La chiusura dello stretto di Hormuz ha messo in evidenza i rischi legati alle oscillazioni dei prezzi del petrolio, che possono mettere in ginocchio le economie di diversi Paesi, lasciando i governi con poche leve a disposizione. Per questo motivo, numerosi Stati in Asia e Africa stanno cercando di limitare l’impatto di future crisi petrolifere, riducendo la dipendenza dall’oro nero e puntando sulla costruzione di centrali nucleari in grado di fornire energia pulita e continua. In questo contesto, è significativo che il Giappone abbia riaperto alcune centrali nucleari chiuse dopo il disastro di Fukushima, mentre la Corea del Sud sta accelerando la manutenzione di cinque reattori per riattivarli il prima possibile. Anche Taiwan sta valutando la riapertura di due centrali chiuse diversi anni fa. Vietnam e Bangladesh, che non hanno mai avuto centrali nucleari, hanno recentemente firmato accordi con la società russa Rosatom per la costruzione di nuovi impianti; nel caso del Bangladesh, la prima centrale dovrebbe essere completata entro l’estate.
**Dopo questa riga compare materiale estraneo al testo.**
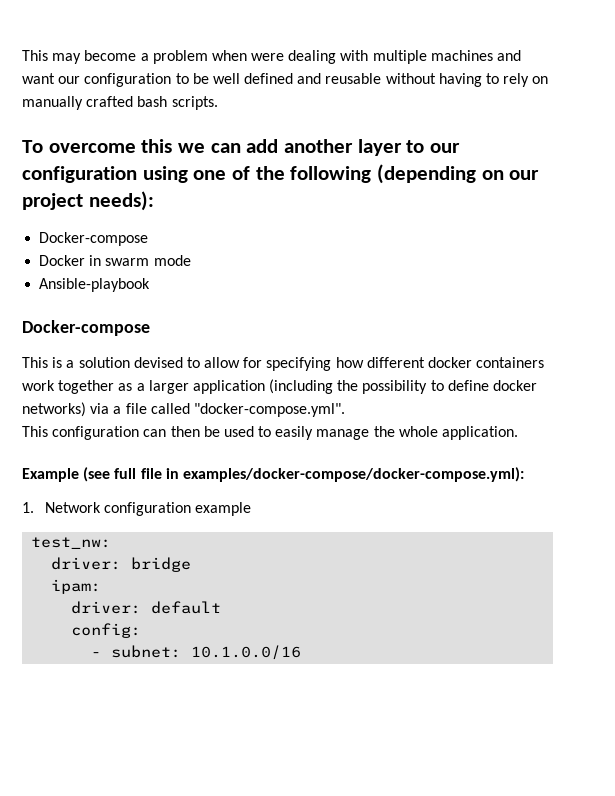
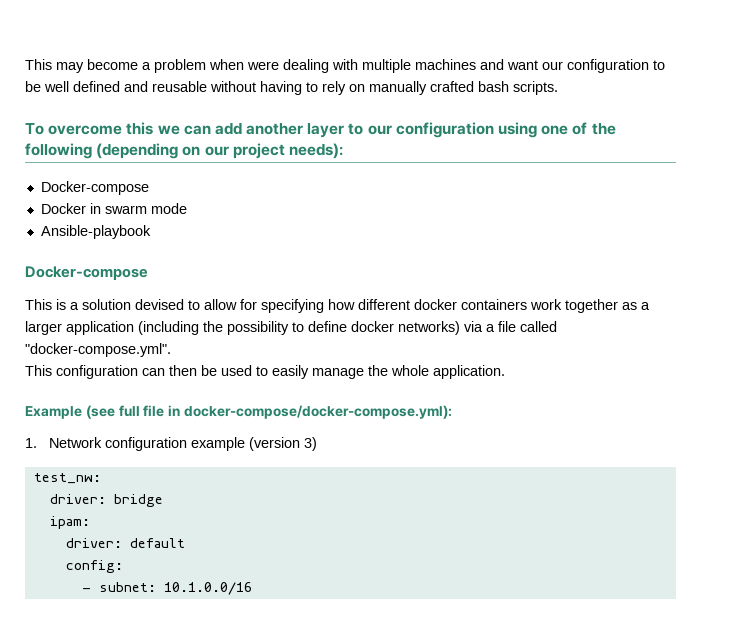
[182,467,524,482] examples/docker-compose/docker-compose.yml): -> [183,405,452,419] docker-compose/docker-compose.yml):
(252, 509) none -> [249,437,318,451] (version 3)

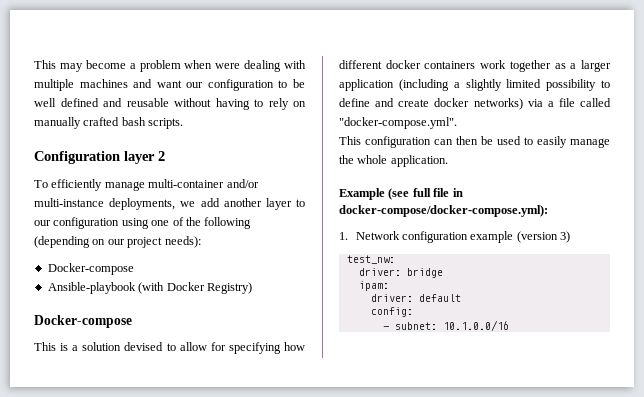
[25,122,211,135] To overcome this we can -> [34,151,165,164] [34,179,259,191] [34,198,196,210] Configuration layer 2 // To efficiently manage multi-container and/or multi-instance deployments, we
[40,203,187,214] [40,225,151,239] Docker in swarm mode // Ansible-playbook -> [47,282,252,294] Ansible-playbook (with Docker Registry)
[203,321,223,332] the -> [453,79,542,91] a slightly limited
(347, 326) none -> [375,98,430,107] and create

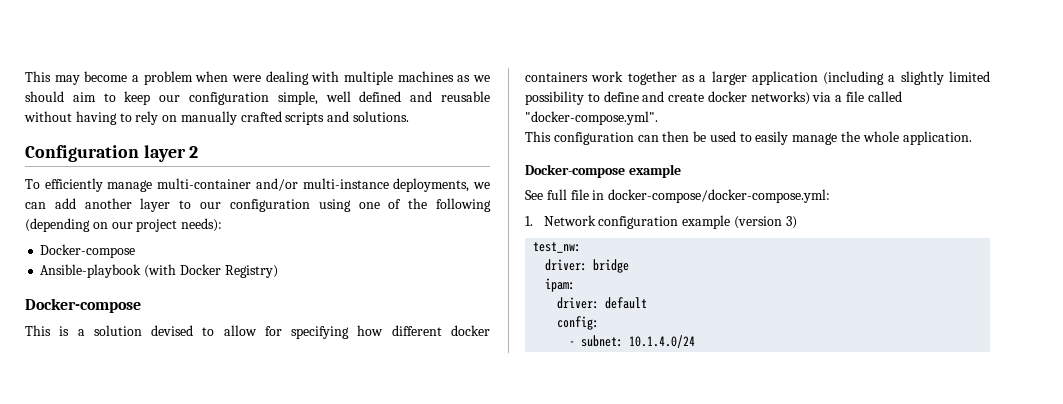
[133,79,306,91] and want our configuration to be -> [457,75,491,82] [25,91,318,105] as we should aim to keep our configuration simple,
[121,117,184,129] bash scripts. -> [285,111,410,125] scripts and solutions.
(196, 204) none -> [25,202,46,209] can
[339,188,410,200] Example (see -> [525,164,681,178] [525,190,543,200] Docker-compose example // See
[339,205,548,217] docker-compose/docker-compose.yml): -> [608,189,831,203] docker-compose/docker-compose.yml:
[442,320,509,331] 10.1.0.0/16 -> [629,335,696,348] 10.1.4.0/24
Nelle Filippine esiste invece una centrale costruita tra gli anni Settanta e Ottanta, mai entrata in funzione per timori legati alla sicurezza, ma il governo sta ora valutando la sua riattivazione dopo adeguati controlli. Per quanto riguarda l’Africa, attualmente solo il Sudafrica dispone di una centrale nucleare, che fornisce circa il 5% dell’energia nazionale, ma il governo punta ad aumentare questa quota fino al 16% entro il 2040. Oltre al Sudafrica, altri venti Stati africani stanno avviando programmi nucleari: mentre Kenya e Ghana si affidano a società americane, Paesi come Egitto, Etiopia, Burkina Faso, Tanzania e Niger hanno siglato accordi con Rosatom. Un elemento rilevante di questi progetti è che, oltre alle grandi centrali, molti Paesi stanno investendo nei reattori modulari di piccole dimensioni, che possono essere prodotti in serie e risultano meno costosi.